Wire the SEA connection-level and per-statement option surfaces onto the
merged-kernel napi binding (thin forwarding — the kernel owns the behaviour):

Connection options (SeaAuth.buildSeaConnectionOptions):
- `maxConnections` → kernel pool size, validated as a positive integer within
  the napi u32 range.
- TLS: `checkServerCertificate` (secure-by-default — omit to keep the kernel's
  verify-on default; `false` opts into insecure) and `customCaCert` (PEM string
  or Buffer; strings are PEM-sanity-checked and normalised to a Buffer before
  the FFI boundary), via the new `buildSeaTlsOptions`.
- `intervalsAsString: true` is always set so SEA interval/duration columns
  render as strings — a byte-compatible drop-in for the Thrift backend.
  `complexTypesAsJson` is intentionally left at the kernel default (native
  Arrow), which already decodes identically to Thrift via the shared converter.

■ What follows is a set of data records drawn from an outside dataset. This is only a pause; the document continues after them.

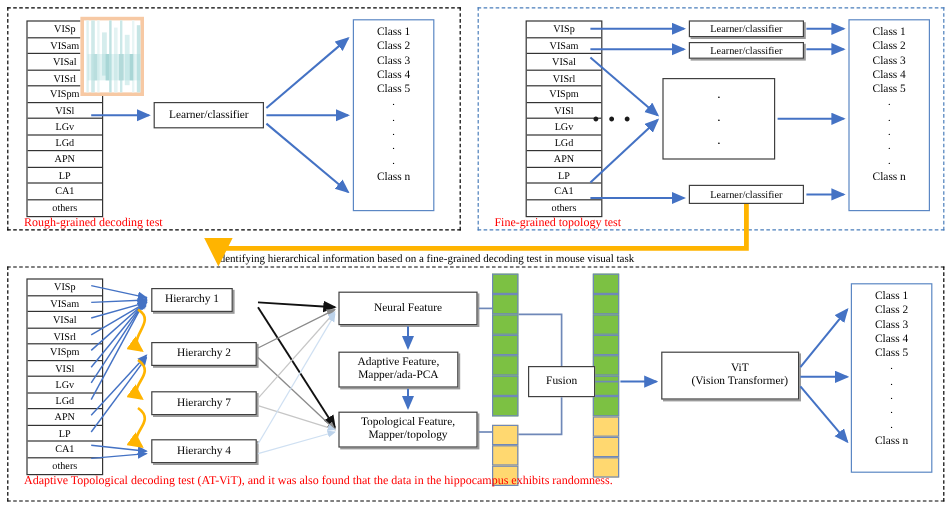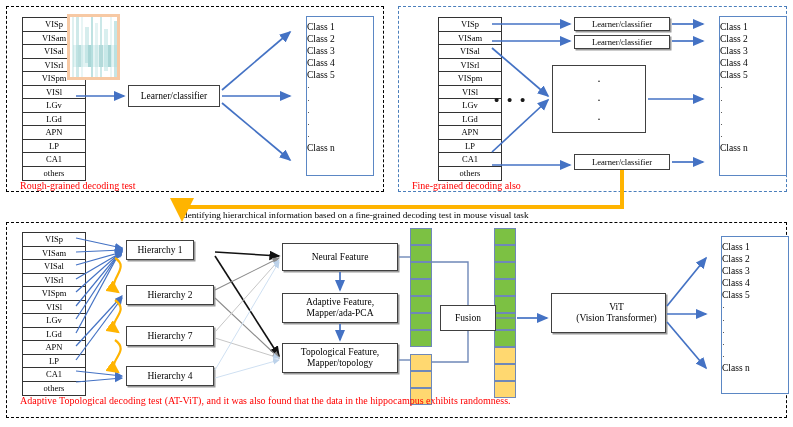"Class 1" .classbox { align-items: flex-start -> center; margin-left: 12px -> none }
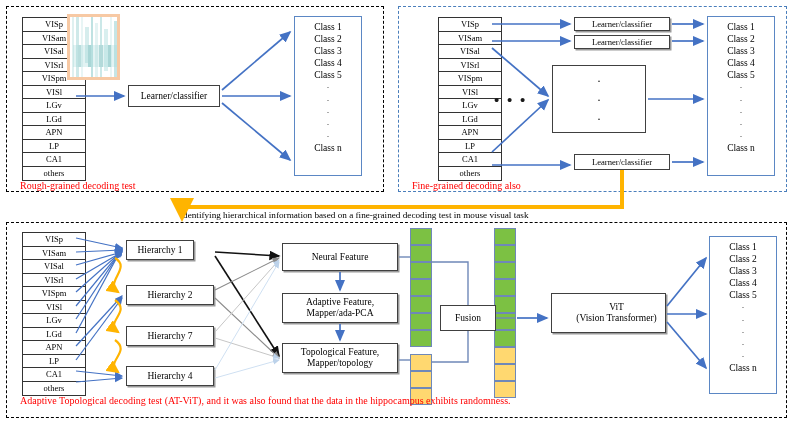"Fine-grained decoding also" div.red-cap { text: decoding also -> topology test }
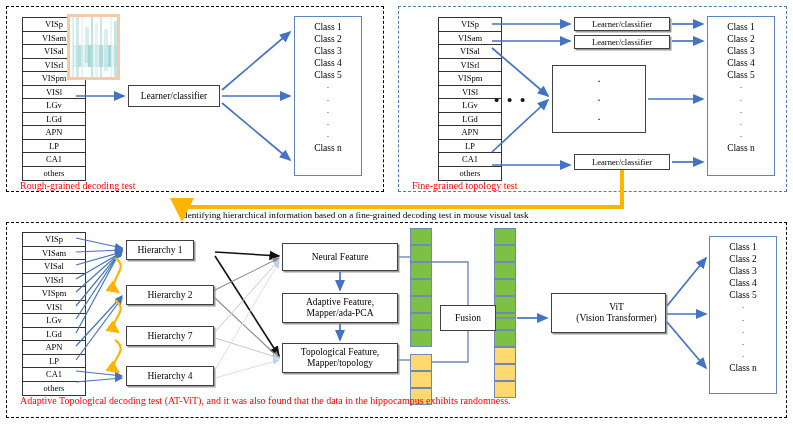"Adaptive Feature," div.box { width: 116px -> 100px }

Statement options (SeaSessionBackend.executeStatement, via buildExecuteOptions):
- `queryTimeout` → `queryTimeoutSecs`; `rowLimit` → `rowLimit` (SEA-only cap).
- `queryTags` serialised JS-side (reusing Thrift's `serializeQueryTags`) into
  the reserved `query_tags` conf key, merged with any explicit `statementConf` —
  the napi `queryTags` field can't carry null-valued tags, and the kernel
  rejects setting both. `queryTags` / `queryTimeout` are no longer rejected.
- Still rejected (genuinely unsupported on SEA): `useCloudFetch`,
  `useLZ4Compression`, `stagingAllowedLocalPath`.

`rowLimit` / `statementConf` added to the public `ExecuteStatementOptions`;
SEA-only knobs (`maxConnections` / `checkServerCertificate` / `customCaCert`)
added to the internal `InternalConnectionOptions`.

Validated against a live warehouse: secure-by-default connect, maxConnections,
checkServerCertificate, rowLimit (caps rows), queryTimeout, queryTags,
statementConf, and non-PEM customCaCert rejection.

Co-authored-by: Isaac
Signed-off-by: Madhavendra Rathore <madhavendra.rathore@databricks.com>

* [SEA-NodeJS] SEA async execute (submit / poll / awaitResult)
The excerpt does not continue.